As far as the rest of gamergate, well, there really isn’t much to say. While sympathetic to the affront felt with all the “death to gamers!” posts going up, there is no denying I am a feminist, and on the left side of politics. As such, upon seeing the hashtag/movement/whatever become so… MRA, right-wing, and anti-feminist, I had no desire to be associated with it. I do agree there are issues with the gaming media, but these are probably growing pains. So yes, be critical of the press and force them to be more accountable and transparent when such things are needed, but this desire to remove all politics and social awareness is just backwards.

The Fine Young Capitalists and the Death of Gamers

The gaming press has been proclaiming from the hilltops these last few years how games and gaming studios need to be more diverse and inclusive. So I find it a bit surprising that an Indiegogo project aiming to do just that has received no press from any of the major gaming outlets. I’d wager most people were unaware of The Fine Young Capitalists until after the ridiculous drama/harassment kerfuffle that exploded across Reddit, Tumblr, Twitter, etc. these past weeks.

I had hoped now that the hatchet seems to be, at professionally, buried that maybe now those big name sites would say something, anything, about TFYC. It is not as if it is impossible to write about them without mentioning the unmentionable. If the fear is people talking about said issues in the comment sections, they are already, so you might as well do some good.

It irks me and feels two-faced: we want more women in gaming but we won’t mention a project designed to bring about such because of reasons.

As far as the other issue that has sprung up recently, the “death of gamers”, well that’s just silly. It seems to be two different camps proclaiming this: one is speaking of a specific demographic and the other of the term itself. The latter I can agree with, there really should be another term to distinguish between someone who plays a game, any game, and someone who is heavily invested/involved with the hobby/community/whatever. Unfortunately I can’t think of any better terms at the moment so I’ll keep calling myself a gamer, thanks.

The other argument, that what studios, media and the like often think of as a “gamer” is out of date…well, yes that is true and has been for awhile. And while I understand the idea is to separate games from the cesspool of the internet, I have never been a fan of hyperbole and that is what a number of these articles are starting to feel like. Lumping everyone together as such is akin to throwing the baby out with the bathwater.
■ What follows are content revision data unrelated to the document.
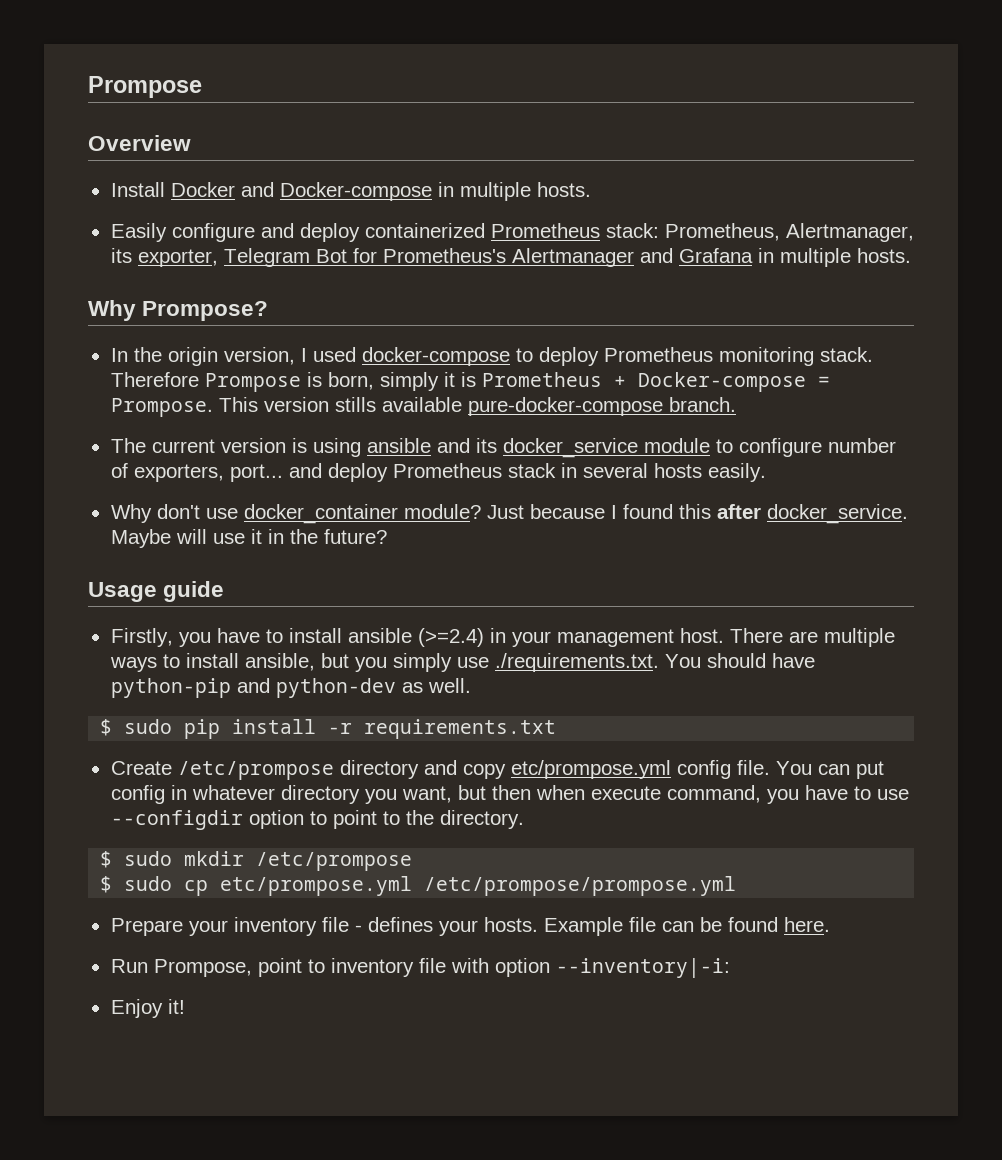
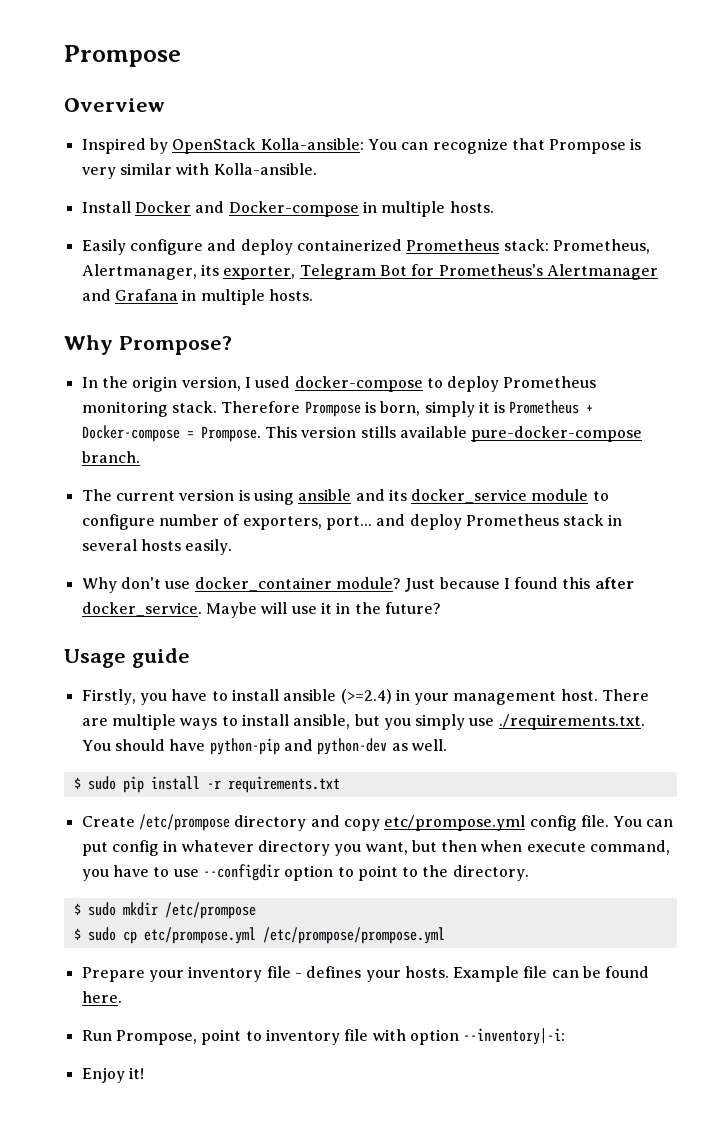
(191, 143) none -> [81,138,642,154] [81,163,317,179] // Inspired by OpenStack Kolla-ansible: You can recognize that Prompose is very similar with Kolla-ansible.

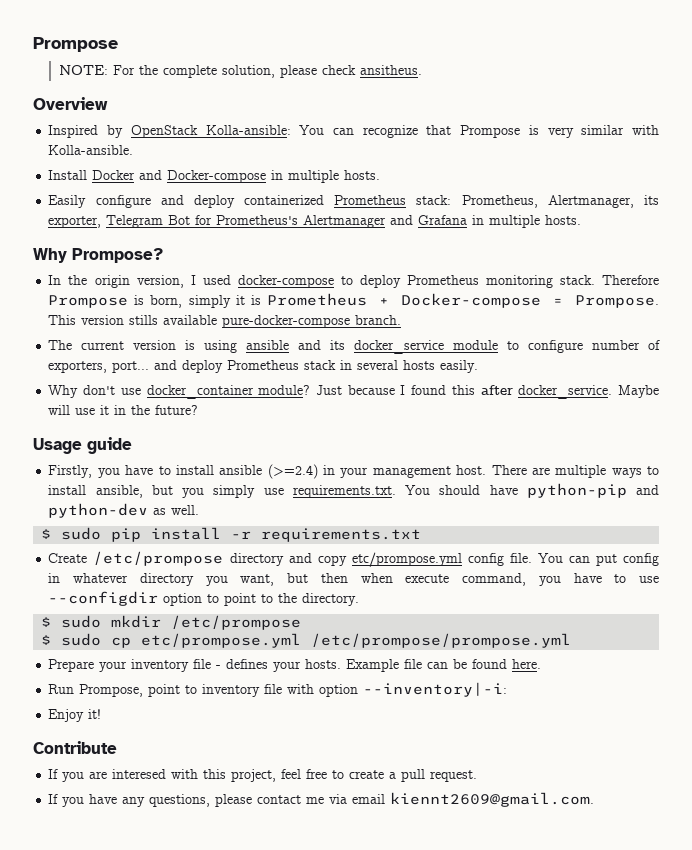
[64,45,181,67] Prompose -> [33,37,118,52] [59,65,423,78] Prompose // NOTE: For the complete solution, please check ansitheus.
[498,714,645,730] ./requirements.txt. -> [292,485,396,498] requirements.txt.
(144, 1073) none -> [33,741,117,754] [48,769,478,782] [48,792,595,807] // Contribute // If you are interesed with this project, feel free to create a pull request. // If you have any questions, please contact me via email kiennt2609@gmail.com.

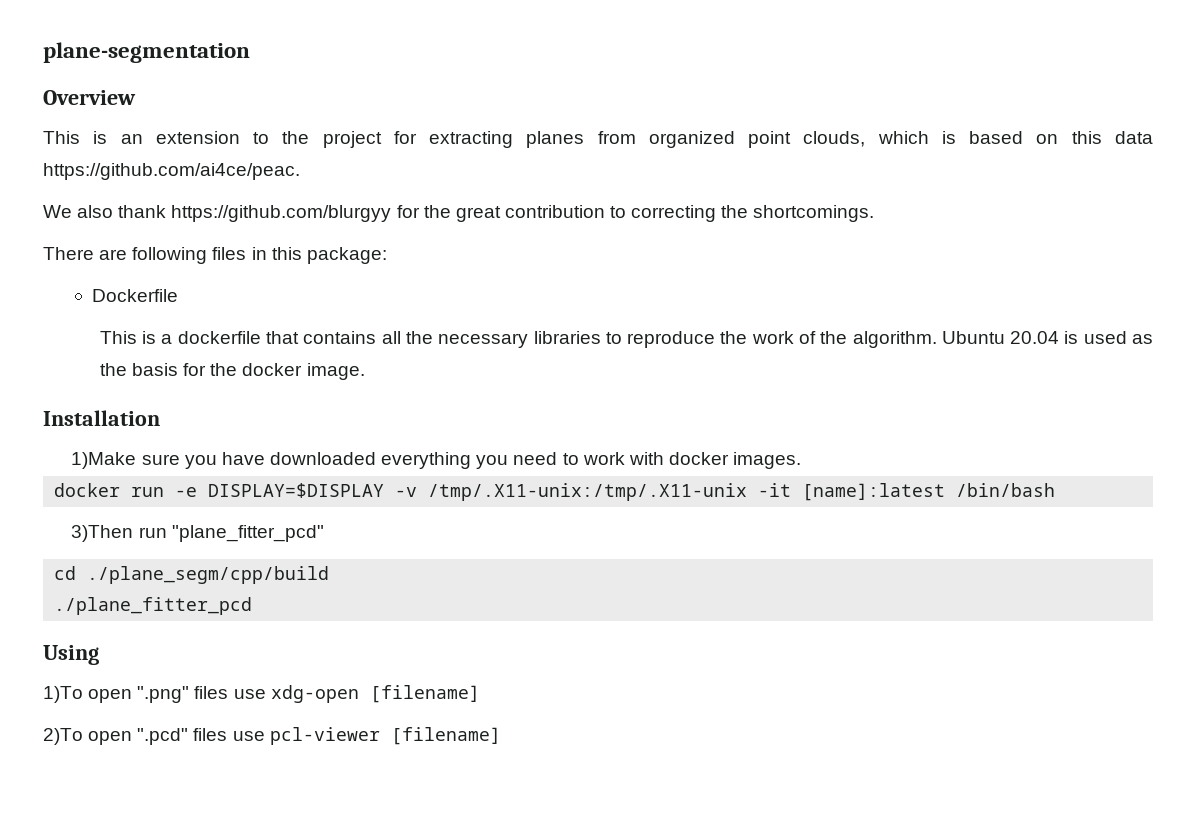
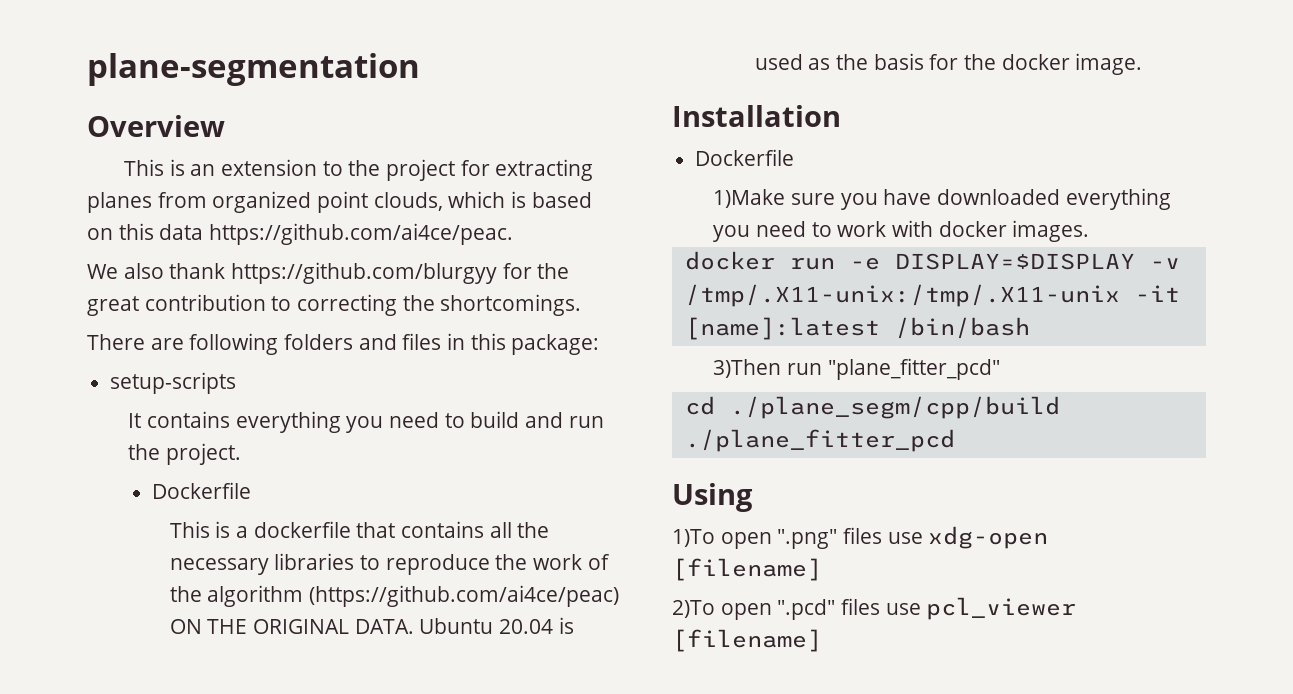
(208, 255) none -> [284,334,397,350] folders and
(387, 255) none -> [110,372,237,394] [128,411,604,433] [128,443,242,465] // setup-scripts // It contains everything you need to build and run the project.
[852,331,937,348] algorithm. -> [207,585,620,607] [169,619,414,634] algorithm (https://github.com/ai4ce/peac) ON THE ORIGINAL DATA.
(160, 418) none -> [695,149,795,166] // Dockerfile
[269,727,380,745] pcl-viewer -> [926,597,1077,620] pcl_viewer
I support feminism but I do not support saying internet trolls are worse than ISIS, and if we’re going to yell at people for slut shaming please stop hurling “virgin” like an insult. When you sink down to such a level you don’t make your opponent look like a bigger fool, you just make yourself as mud-covered as them.

The loud misogynistic trolls make me as angry as the next person, but getting into screaming matches with them isn’t helping anyone. It sucks being the bigger person but if you want to make someone appear childish the best thing to do is to act like an adult yourself. I feel like both sides of this “debate”, if you can even call it that, have behaved poorly.

Update 9/3/14: To date I have yet to actually donate money to TFYC myself, for wanting more information. So far there has been only one, rather slanted, article since my original posting. I also find the campaign’s response to this media blackout and now critique to be rather human and understandable, but not exactly professional. Not that there is a whole lot of professionalism going on in general these days, but it does give me pause. Still, I would like to see the gaming press actually do some reporting on this game jam, positive or negative.